A second trial was held in federal court earlier this year, resulting in a verdict of $80 million, despite a format that was widely thought to heavily favor the manufacturer.
Finally, a third trial concluded last month with a landmark $2 billion verdict in California state court, after considering evidence in a lawsuit brought by a husband and wife who were each diagnosed with non-Hodgkins lymphoma following use of Roundup.
“As these latest tests show, a box of Cheerios or other oat-based foods on store shelves today almost certainly comes with a dose of a cancer-causing weedkiller,” Dr. Olga Naidenko, vice president for science investigations at EWG, said in a press release. “Does General Mills really want to keep using a chemical that independent scientists say causes cancer, made by a company that three juries have found guilty of covering up its health hazards? Or will they listen to the growing chorus of concerned consumers calling on General Mills and other companies to remove glyphosate from the cereals kids love to eat?”

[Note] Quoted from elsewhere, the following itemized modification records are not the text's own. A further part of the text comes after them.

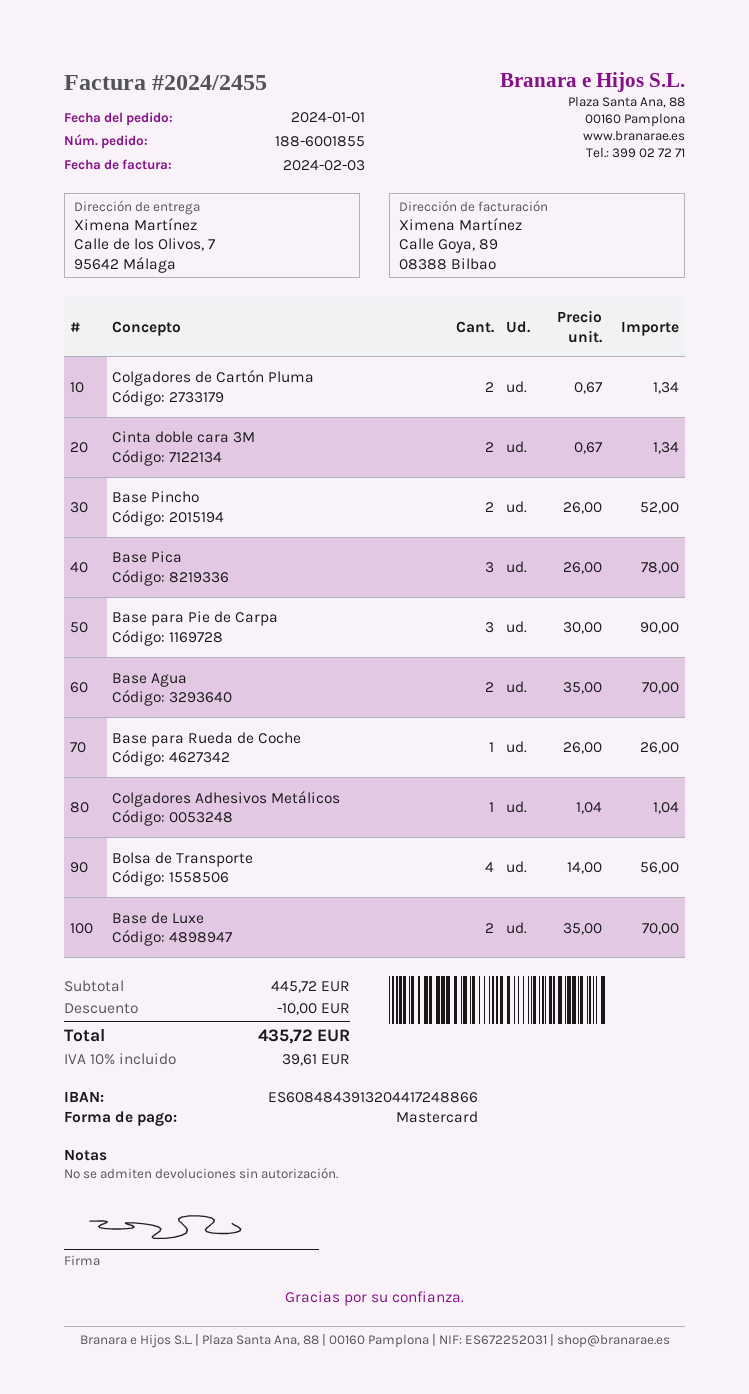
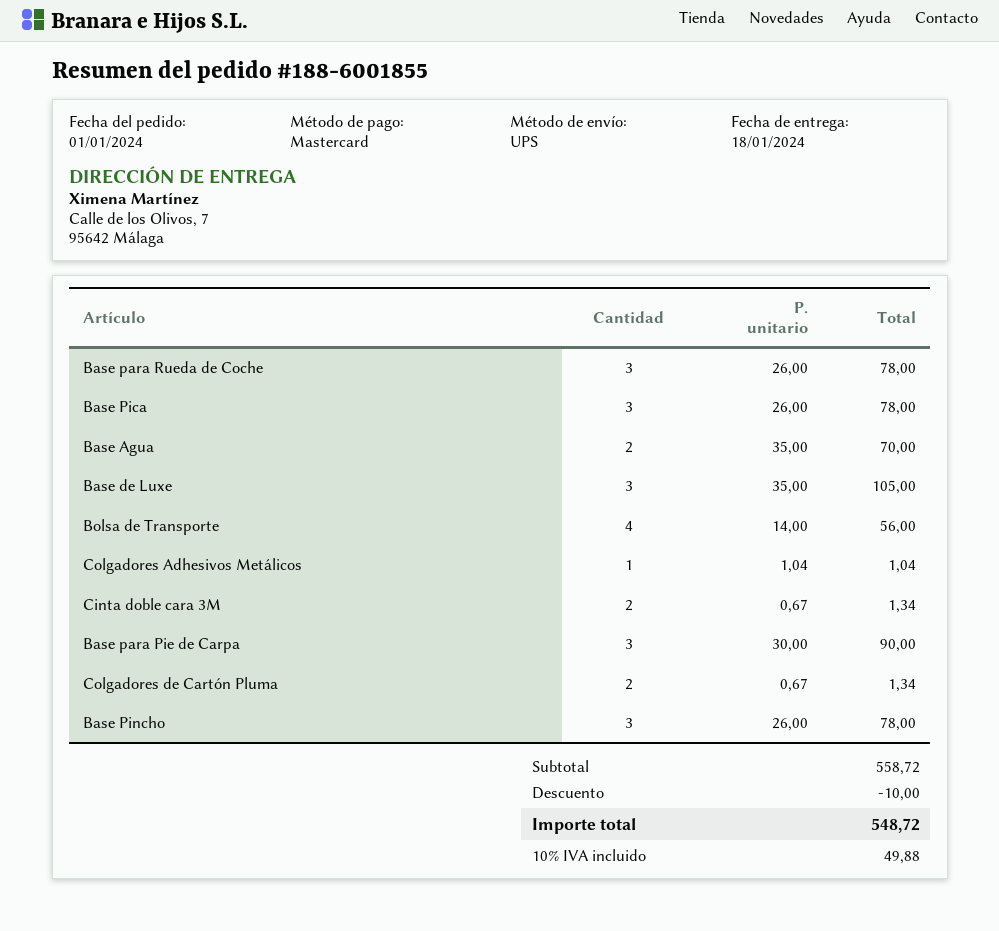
Base Pincho: 2 x 26.00 = 52.00 -> 3 x 26.00 = 78.00
Base para Rueda de Coche: 1 x 26.00 = 26.00 -> 3 x 26.00 = 78.00
Base de Luxe: 2 x 35.00 = 70.00 -> 3 x 35.00 = 105.00
subtotal: 445.72 -> 558.72
tax: 10% = 39.61 -> 10% = 49.88
total: 435.72 -> 548.72

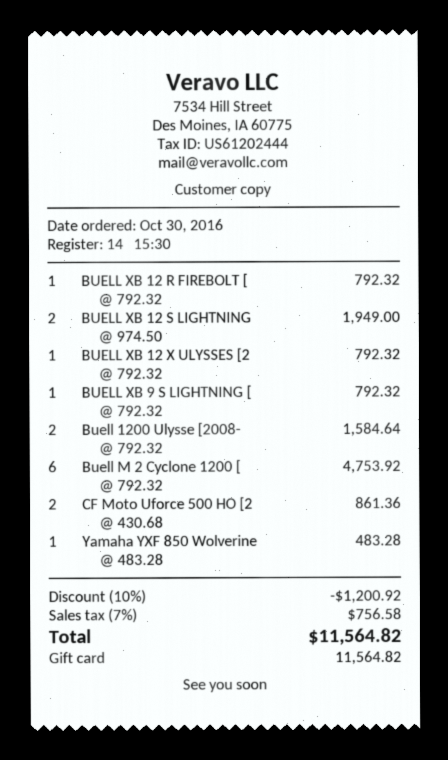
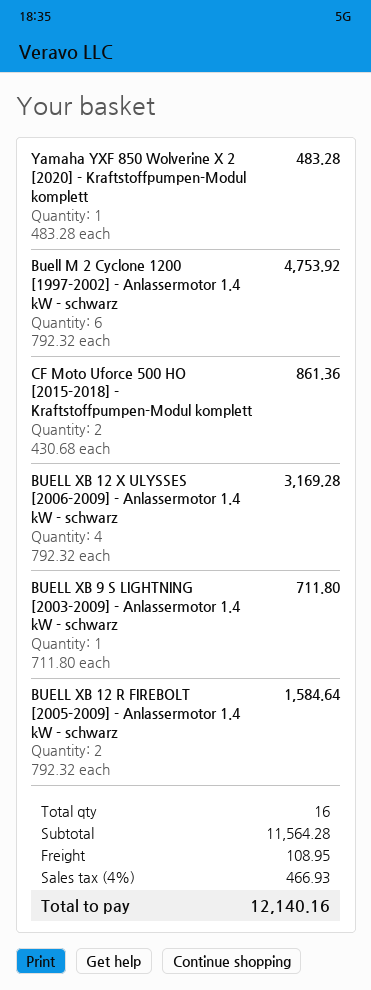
BUELL XB 12 R FIREBOLT [: 1 x 792.32 = 792.32 -> 2 x 792.32 = 1584.64
BUELL XB 12 S LIGHTNING: 2 x 974.50 = 1949.00 -> none
BUELL XB 12 X ULYSSES [2: 1 x 792.32 = 792.32 -> 4 x 792.32 = 3169.28
BUELL XB 9 S LIGHTNING [: 1 x 792.32 = 792.32 -> 1 x 711.80 = 711.80
Buell 1200 Ulysse [2008-: 2 x 792.32 = 1584.64 -> none
discount: 10% = 1200.92 -> none
shipping: none -> 108.95
tax: 7% = 756.58 -> 4% = 466.93
total: 11564.82 -> 12140.16

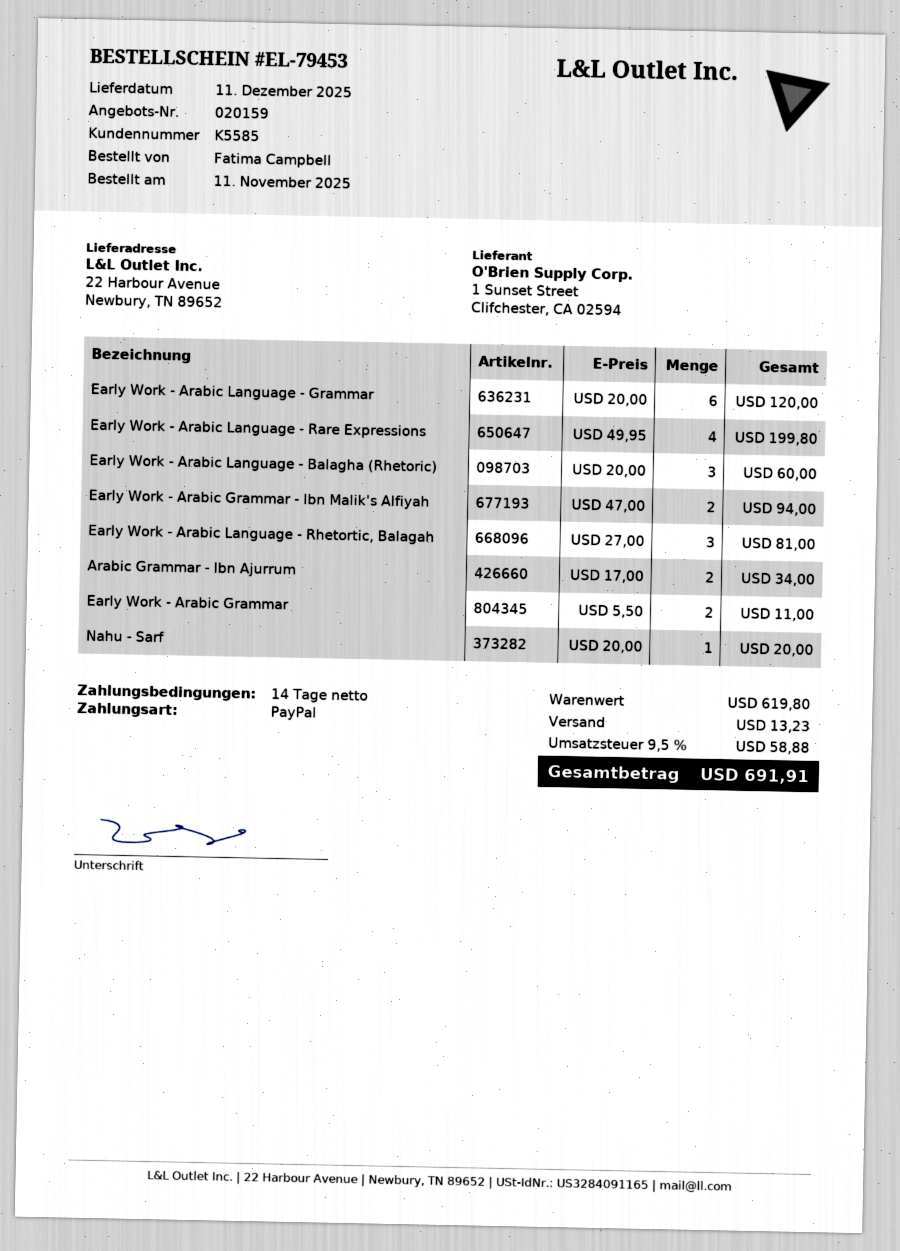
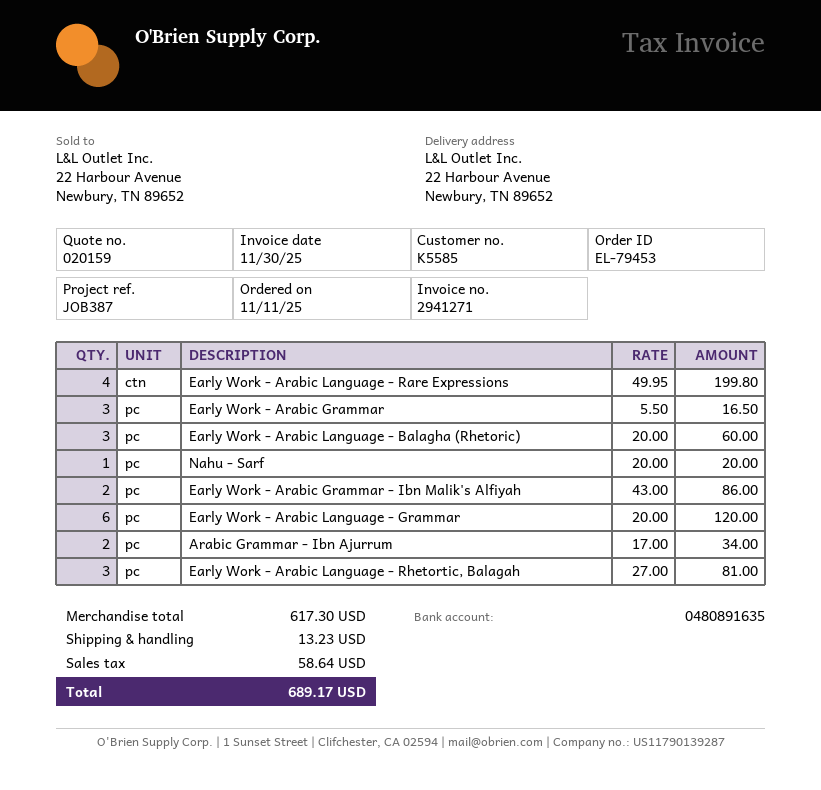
Early Work - Arabic Grammar - Ibn Malik's Alfiyah: 2 x 47.00 = 94.00 -> 2 x 43.00 = 86.00
Early Work - Arabic Grammar: 2 x 5.50 = 11.00 -> 3 x 5.50 = 16.50
subtotal: 619.80 -> 617.30
tax: 58.88 -> 58.64
total: 691.91 -> 689.17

In the federal court system, all individual Roundup cancer cases against Monsanto are currently centralized for pretrial proceedings before U.S. District Judge Vince Chhabria in the U.S. District Court for the Northern District of California, as part of a multidistrict litigation (MDL). However, most of the cases are filed in state courts nationwide.
Judge Chhabria has ordered the parties into mediation to see if a Roundup settlement agreement can be reached. However, the manufacturer still does not provide consumers with warnings about the health risks from Roundup exposure, leading some analysts to question the extent of liability Bayer may face in future claims.